Let's get the good stuff out of the way.
Art:
The animation was great. But I mean compared to the same rinse and repeated fantasy isekai animation that we get every season, any animation is great. The characters stayed on model, and the lighting was intense, and well placed for the most part. (except for that bullying scene.) But at the same time takt op. destiny had a similarish aesthetic vibe (tho it wasn't cyberpunk) was better animated, so while cyberpunk edge runners' animation was good, it was still worse than SAO.
It was dark and gritty and gorey and horny. Really fcking horny. If you didn't tell me otherwise, I would've assumed the storyboarder was drawing with a dic in his hand. There would be either someone naked or someone shagging in every half of an episode.
I mean, all power to it, but this was their way of showing the maturity of their characters. Make them shag. It was such a surface-level depiction of a debauched society that it takes you out of it. Pregnant women throwing up, dudes with torches on their groin going to town, the relationship in the last couple of episodes. Drug abuse. They were just forcing down the 'this is not for kids' agenda while writing a story as a 4-year-old would.
You might then say, how were they supposed to do it then? How do you show a messed up society without showing sex and tits everywhere? I don't want to compare A to B, but in this case, you compare it directly to The Batman. There were no tits blazing, but you wouldn't call Gotham a happy place. Contextual clues made Gotham more messed up than Night City.
Characters:
This anime did nothing to make me care for the characters. Every member of the crew kept shooting themselves on their feet. The loli was annoying. Lucy was an entire mess (not in a good way). David's personality kept changing so much that in every other episode he just felt like a different character living in the same body. It would've been alright if he was the main focus, but there were like 8 different characters at the same time competing for attention... Well, 15 if you count David's MPD.
I don't think realistic character development should play the biggest role in shows (if you want realistic character development just look around you) but if you're making a show that lives and dies off how a person adapts to his surroundings, then it should at the very least not be jarring.
The relationship between Lucy and David was strained at the beginning. She thought that he hated her because she did almost get him killed right at the start by ratting him out to Maine. But then within one minute (not a hyperbole), they went from awkward af, to tonguefcking each other under the moonlight. Then cut to the next episode, they shagged (cuz maturity // their idea of maturity is like when Shawn Mendes started writing songs about sex).
This relationship made David take his own life to fulfil her dream. So yeah, their relationship should have been front and central, not a minute-long session. It's like they expected the viewers to assume everything that happened in their relationship off-screen and understand his infatuation with her.
Most of the relationships formed in this anime were through montages, which I'll be honest did nothing for me. To me, everyone still felt like a stranger.

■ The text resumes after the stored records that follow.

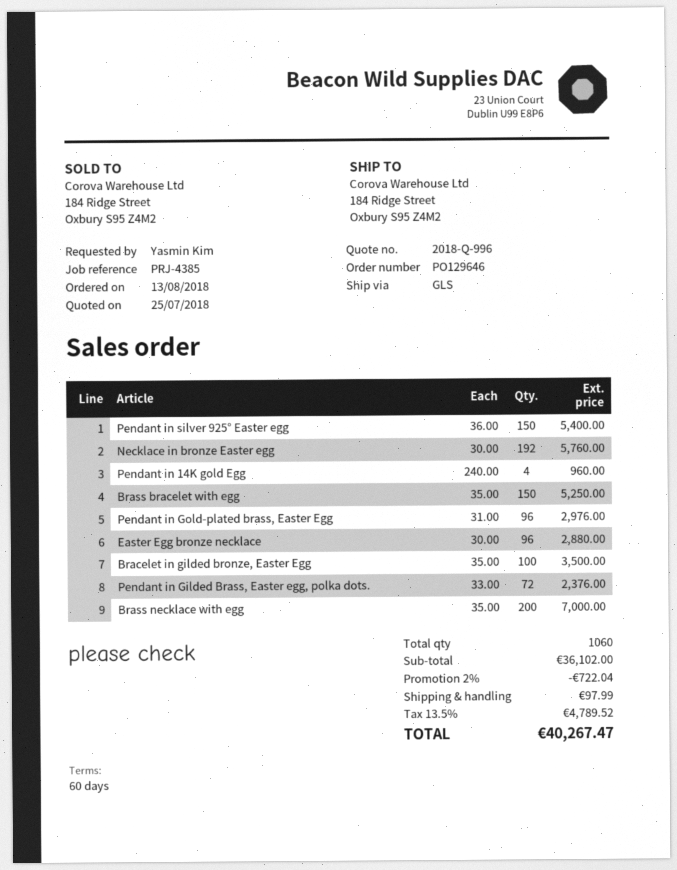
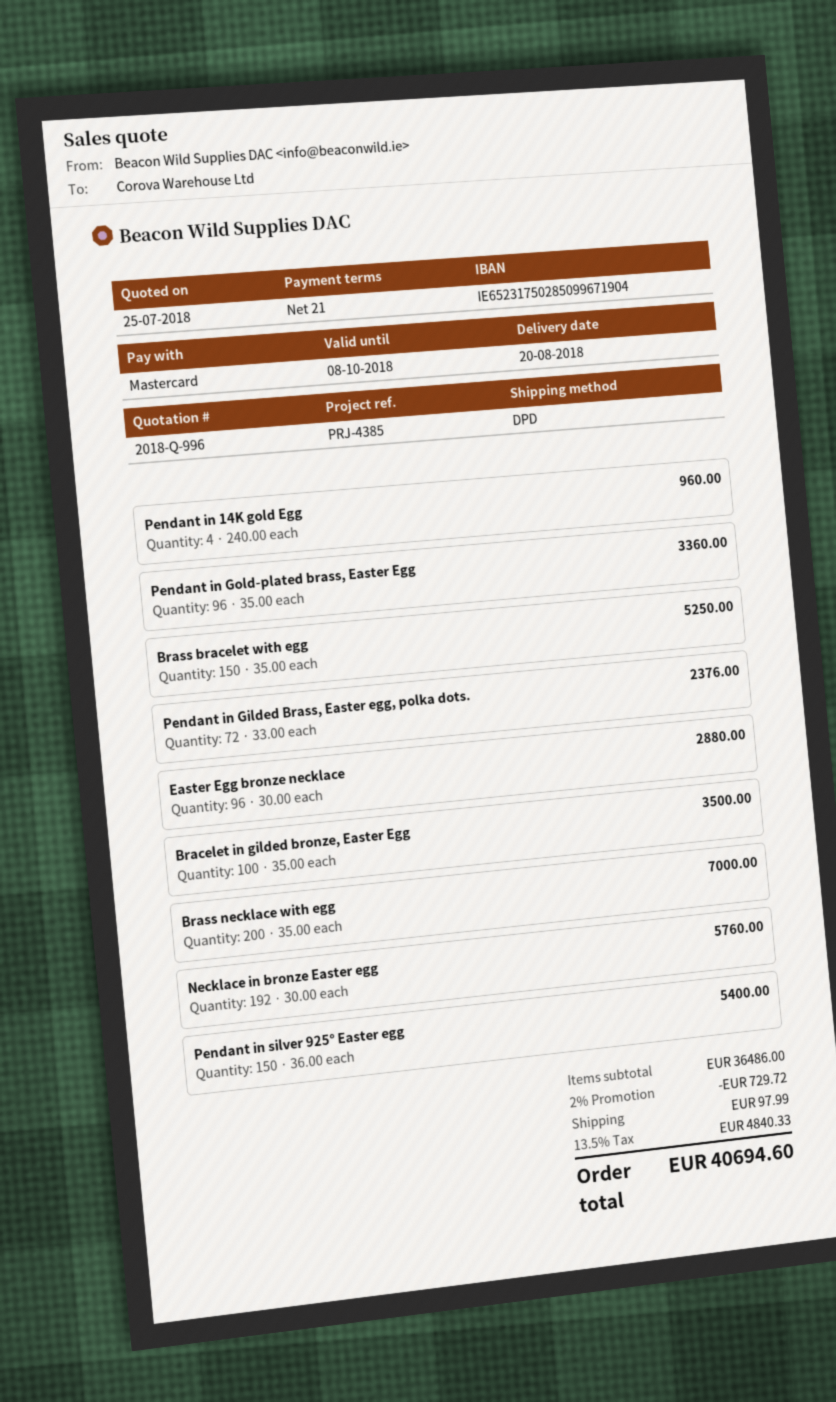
payment terms: 60 days -> 21 days
shipping method: GLS -> DPD
Pendant in Gold-plated brass, Easter Egg: 96 x 31.00 = 2976.00 -> 96 x 35.00 = 3360.00
subtotal: 36102.00 -> 36486.00
discount: 2% = 722.04 -> 2% = 729.72
tax: 13.5% = 4789.52 -> 13.5% = 4840.33
total: 40267.47 -> 40694.60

Add to that the almost fact that everyone died. The characters were all meaningless. In all honesty, I prefer everyone dying in Akame than in this. Because at least in Akame, it felt like I gave the slightest shit about the characters. In this when they died, I was like 'oh well, that happened.'
The mother was the most sympathisible character and she died the death of a plot device.
Story:
This was by far the worst part. I won't even talk about the pacing or the lack thereof. But just the idiocy of the story was unreal. It was like they were putting together a puzzle, but if they cut the puzzle pieces to make them fit.
Just the first episode was stupid.
Let's go over how I think this played out.
1. The main character (David) needs to be desperate.
-Let's make a random gear of his we introduced in 30 seconds put him under massive debt.
-Let's kill his mother, so he loses his income. How do we do that? Let's make her undergo a car crash, that could've very easily been avoided by just hitting the brakes. But there are other ways to kill her in the scene which make a lot more sense? What do you mean to make one of the stray bullets actually hit her? Make another car crash into theirs after she suddenly tries to hit the brakes? Making the car swerve out of control when she hits the brakes? Bullshit.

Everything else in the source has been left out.